A Distributed Fair Random Forest
James Fantin∗
Advised by Dr. Chao Lan
May 2, 2020
Abstract
Machine learning algorithms are increasingly responsible for making critical decisions which
have broad societal impact. Questions are arising about the fairness of the algorithms which
make these decisions. While existing models have been proposed, many require direct access to
private data which may be impossible given new privacy regulations. We propose a distributed
fair random forest algorithm which does not require direct access to private demographic data.
Our approach uses randomly generated decisions trees which are added to our forest if they
are fair with a weighted voting mechanism for accuracy. In building on existing literature, we
assume a third party holds private demographic data which can communicate with a data center
that builds a model without compromising the privacy of individuals demographic data. We
compare our algorithm against existing fair random forest and decision tree algorithms and show
that our method can outperform existing methods.
1 Introduction
Issues with the fairness of machine learning models are becoming wildly apparent.
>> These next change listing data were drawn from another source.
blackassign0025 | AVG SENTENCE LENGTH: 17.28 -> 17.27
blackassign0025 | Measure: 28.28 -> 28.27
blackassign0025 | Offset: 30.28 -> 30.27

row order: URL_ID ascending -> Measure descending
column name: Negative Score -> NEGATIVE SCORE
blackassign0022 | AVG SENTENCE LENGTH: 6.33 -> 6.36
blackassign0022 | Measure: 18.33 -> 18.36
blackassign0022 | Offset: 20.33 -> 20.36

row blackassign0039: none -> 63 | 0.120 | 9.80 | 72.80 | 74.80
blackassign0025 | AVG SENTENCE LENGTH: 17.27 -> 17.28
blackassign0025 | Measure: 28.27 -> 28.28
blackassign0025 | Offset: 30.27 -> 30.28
In 2018 Amazon
shut down an internal AI model used to give recommendations for hiring decisions because it
discriminated against female applicants [1]. Recently Apple was sued for discrimination because a
machine learning model gave female applicants for the Apple credit card a lower credit limit than
male applicants [11]. In response to fairness concerns, many fair algorithms have been produced.
Unfortunately, existing methods often require direct access to private demographic information.
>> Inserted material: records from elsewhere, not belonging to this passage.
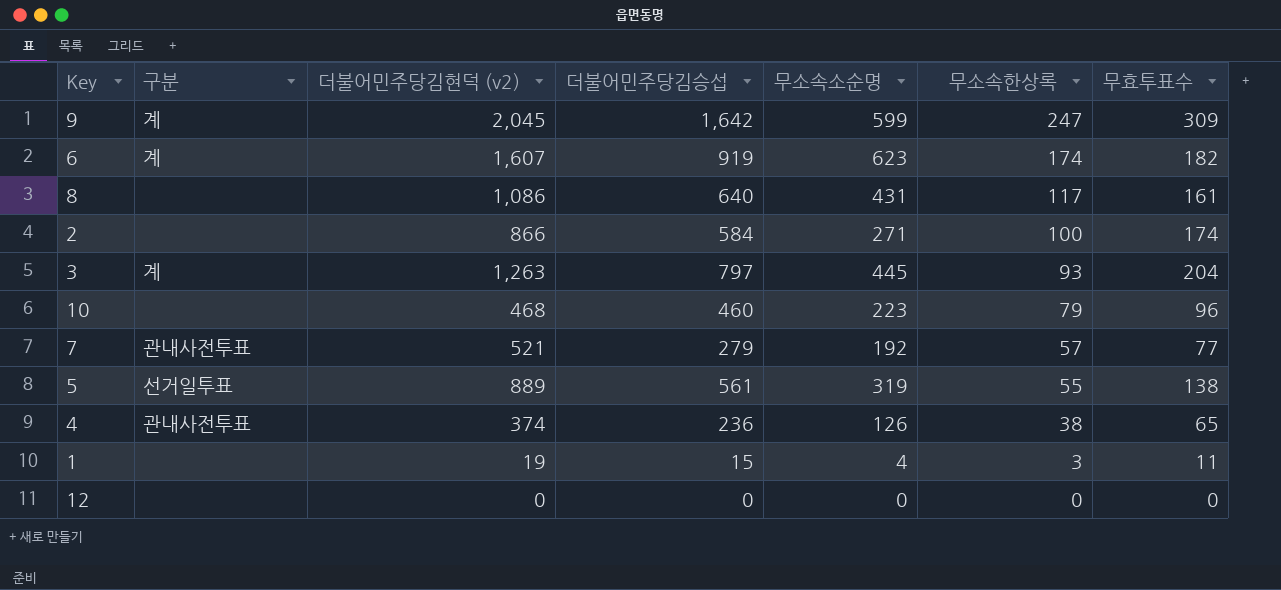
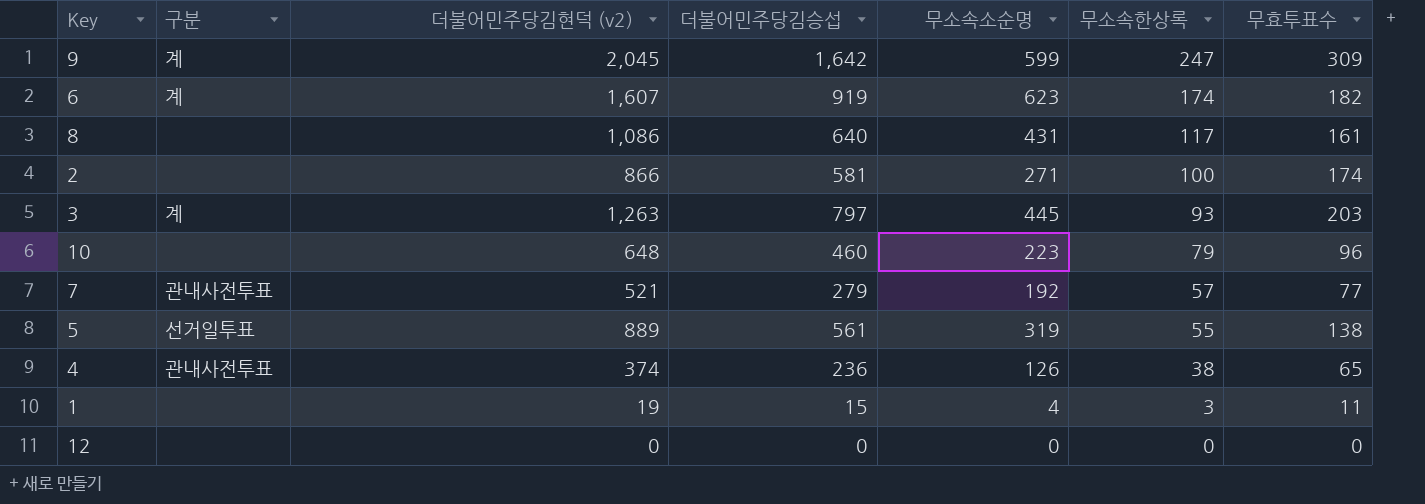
2 | 더불어민주당김승섭: 584 -> 581
3 | 무효투표수: 204 -> 203
10 | 더불어민주당김현덕 (v2): 468 -> 648

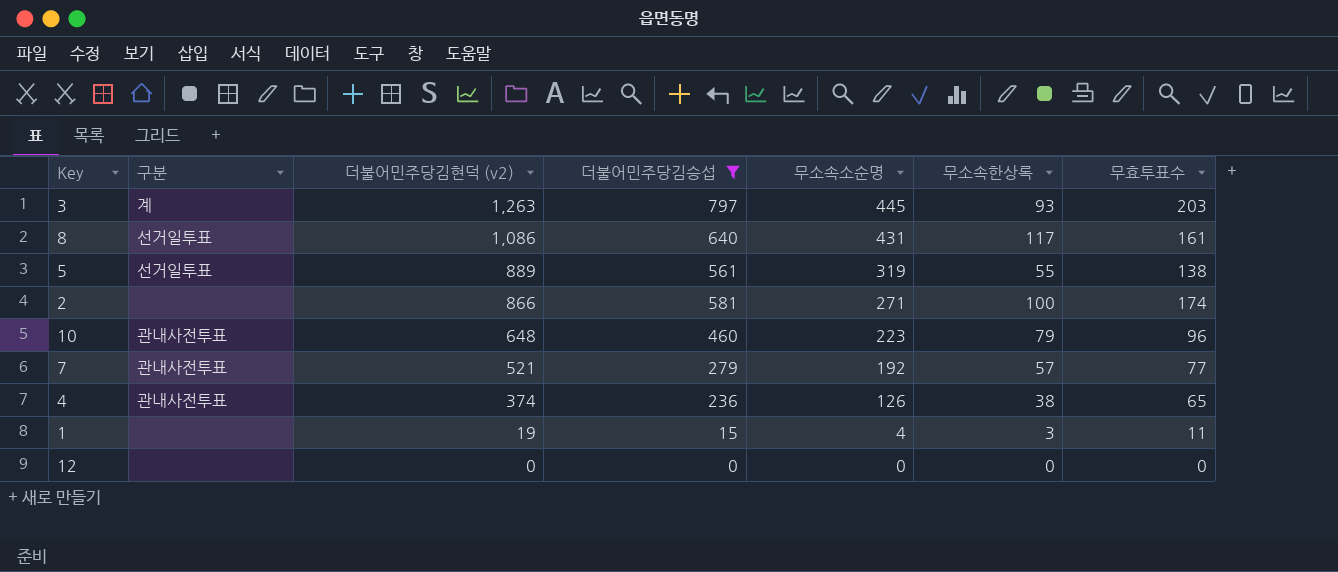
filter: none -> 더불어민주당김승섭 <= 797
row order: 무소속한상록 descending -> 더불어민주당김현덕 (v2) descending
8 | 구분: none -> 선거일투표
10 | 구분: none -> 관내사전투표

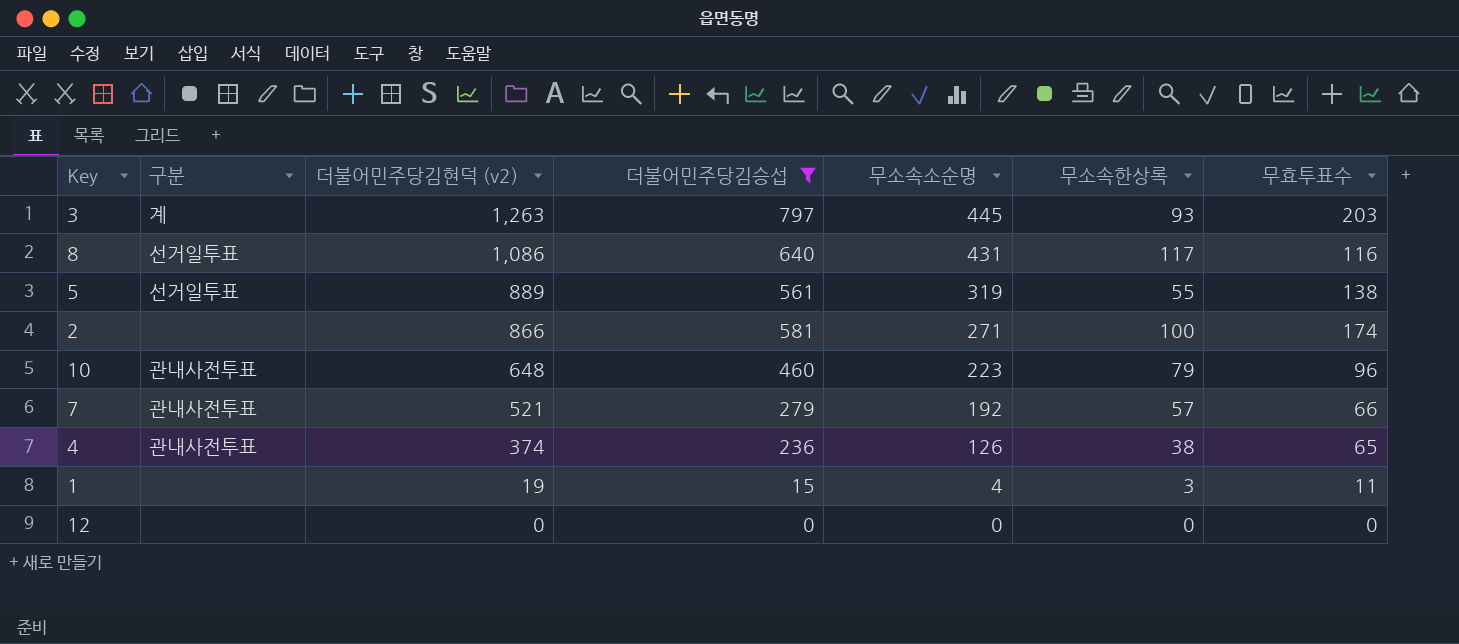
8 | 무효투표수: 161 -> 116
7 | 무효투표수: 77 -> 66

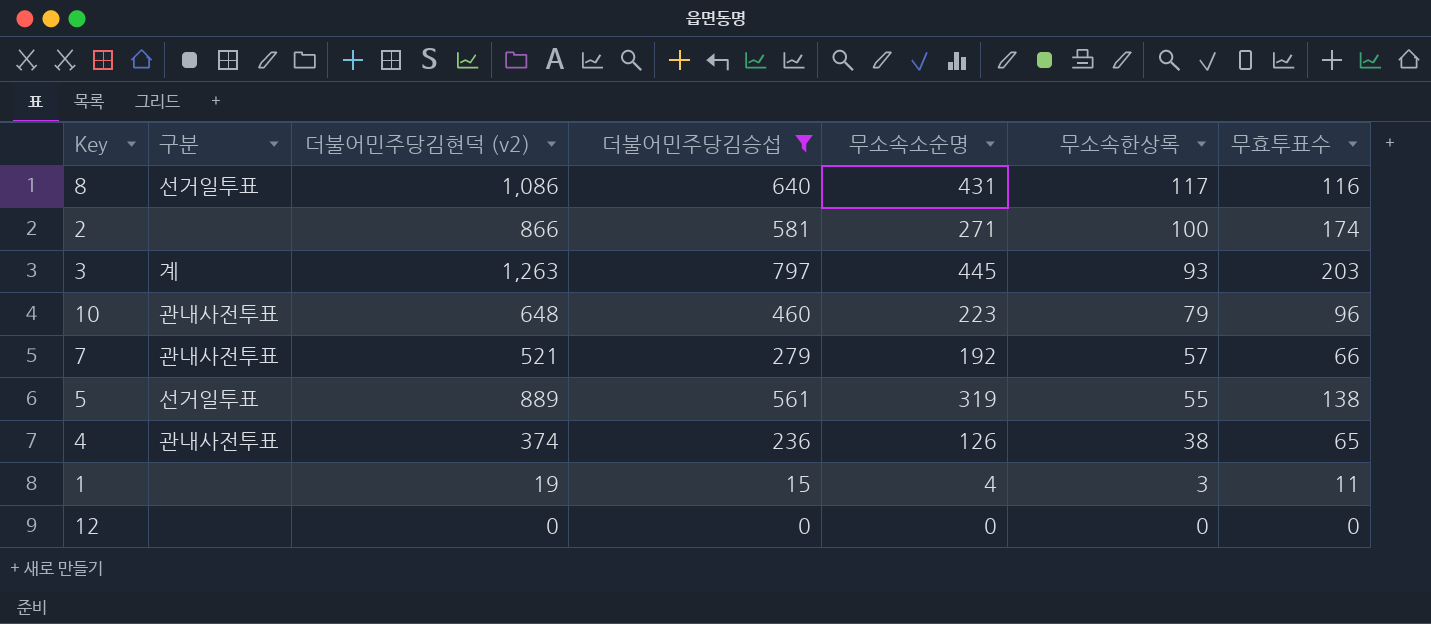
row order: 더불어민주당김현덕 (v2) descending -> 무소속한상록 descending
This poses a challenge as governments are beginning to regulate access to private information. The
European Union’s General Data Protection Regulation (GDPR) and California’s California Con-
sumer Privacy Act (CCPA) give strict requirements for holding sensitive demographic data. This
has wide-ranging implications for the privacy of protected features which may even be impossible
to directly access. With direct access to private data becoming impossible, techniques are needed
which allow fair algorithms to be developed without direct access to private data. Recently, there
has been work developing distributed fair frameworks which assume a third party has access to
private features and is responsible for building models which are given to a data center containing
the non-private data [4].
In this paper, we propose a distributed fair random forest technique based on the two-party
framework developed in [4]. We maintain the same assumptions about the existence of a third
∗Department of Computer Science, University of Wyoming, email: jfantin1@uwyo.edu
1
party responsible for holding private demographic data and a data center holding the rest of the
data. The third party is responsible for auditing the algorithms produced by the data center to
ensure they are fair.
In our paper, we explore extending the technique to a random forest. Random forest has many
benefits which make it one of the most widely used algorithms for machine learning. One benefit is
it is quite interpretable based on feature contribution scores which score how important features are
at predicting the label [9]. Fairness research has already seen the benefits of interpretable random
forest in regard to which features are selected in fair models versus unfair models [10]. This allows
one to easily compare the importance of features in varying models and discover which features are
the most important to fair models.
We apply our algorithm on three data sets used in fairness research and compare with existing
models to demonstrate that our algorithm achieves similar fairness and accurate results often
outperforming existing models in fairness. This trade-off can be controlled by a hyper-parameter
ρ.
2 Related Work
New discussions about access to protected data are appearing. Encryption based techniques which
hide demographic information have been proposed [7], but these come at the price of increasing
time complexity of the algorithm. It also may be difficult to convince stakeholders and policymakers
that these encryption techniques are secure and would not cause any data privacy leaks if they were
ever compromised [3].
Fair decision tree techniques have also been developed. Most consist of a modification of the
information gain metric when selecting attributes to split leaf nodes. The general idea is to add a
new fairness information gain that measures how closely the selected attribute correlates with the
protected features. Often this criteria is subtracted or multiplied by the standard information gain
criteria to split based on accurate but fair attributes [6]. In their paper, the entropy score is used
for the fair information gain criteria and measures the entropy in regards to the protected feature.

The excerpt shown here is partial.